Abstract

Requirements for the synthesis of ornithine-transcarbamylase activity in Escherichia coli W cells and protoplasts upon release from arginine suppression were studied. Results show that the appearance of OTC activity corresponds to the formation of new protein. A complete inhibition of OTC formation resulting from treatment with chloramphenicol lends additional support to the contention that OTC activity appears concurrently with new protein biosynthesis. Protoplasts prepared with lysozyme seem to magnify requirements for OTC synthesis, as evidenced by the necessity for a complete complement of amino acids and magnesium for full capacity synthesis of OTC by protoplasts.
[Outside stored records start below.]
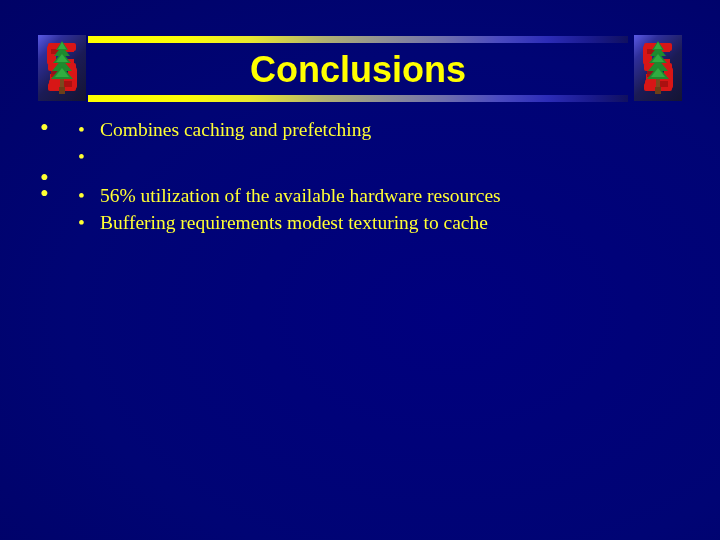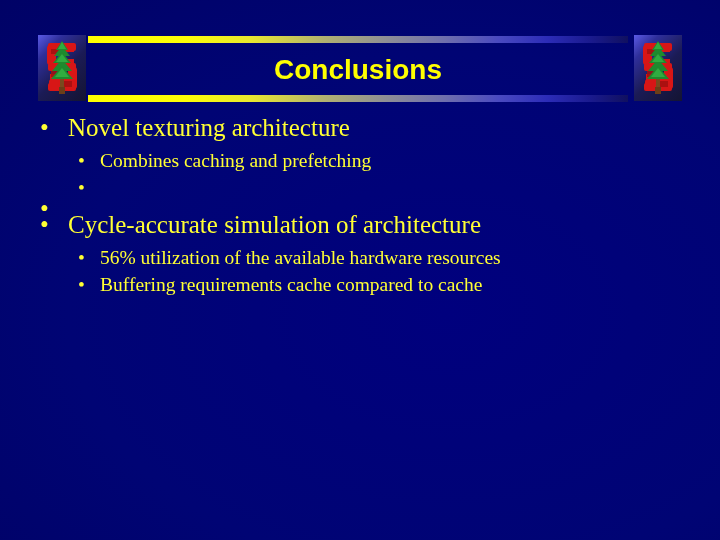"Conclusions" #title-text { font-size: 28px -> 36px }
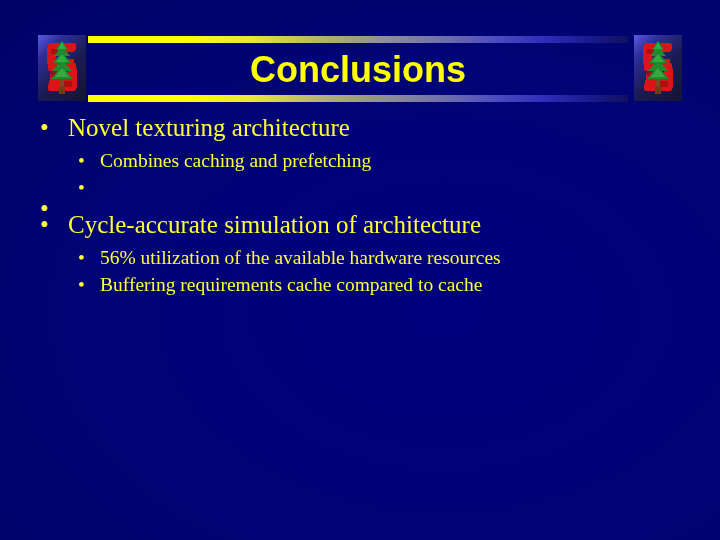"Novel texturing architecture" span { html: <span>Novel texturing architecture</span> -> none }
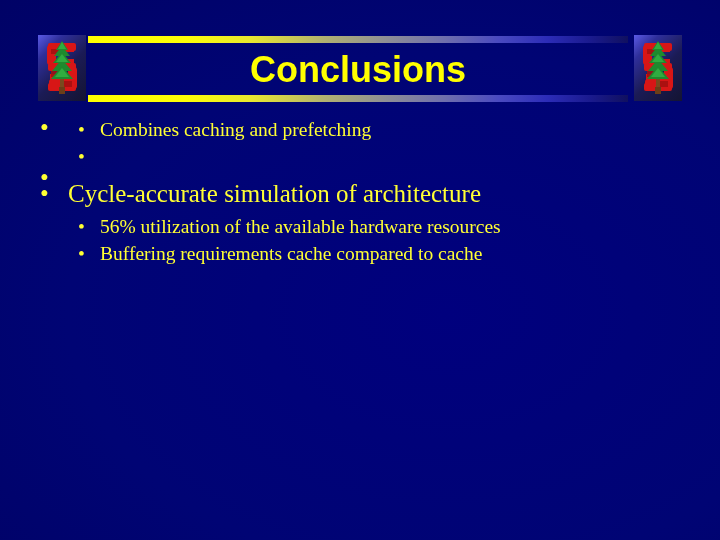"Cycle-accurate simulation of" span { html: <span>Cycle-accurate simulation of architecture</span> -> none }
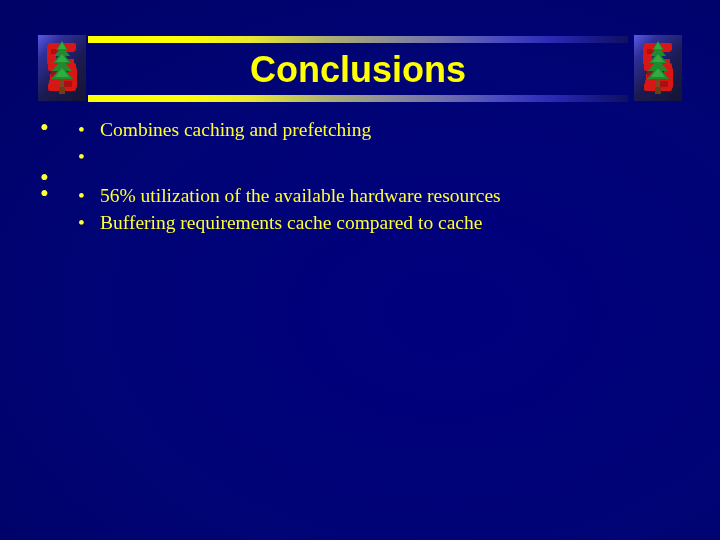"Buffering requirements cache compared to" span { text: cache compared -> modest texturing }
A curious and as yet unexplained by-product of protoplasts formation was the partial loss of arginine's ability to supress OTC synthesis. The following observations suggest a role of RNA in OTC synthesis: RNase inhibition of protoplasts, stimulation by uracil of the uracil-requiring mutant, and stimulation by purines and pyrimidines of both cells and protoplasts. Investigations with a uracil-requiring mutant of E. coli revealed that the burst of OTC formation after release from arginine suppression could be obtained in the absence of uracil. In direct contrast, the presence of uracil was essential for the induction of β-galactosidase by this uracilless mutant. Experiments in which inorganic 32PO 4 was incorporated into RNA nucleotides of the uracilles mutant during OTC synthesis indicated that new RNA synthesis was negligible in the absence of uracil. The experimental evidence suggests that performed enzyme-forming sites, held under arginine suppression, commence manufacture of OTC molecules immediately upon release from arginine suppression. It seems likely that, under these conditions, synthesis of this enzyme occurs without new RNA formation.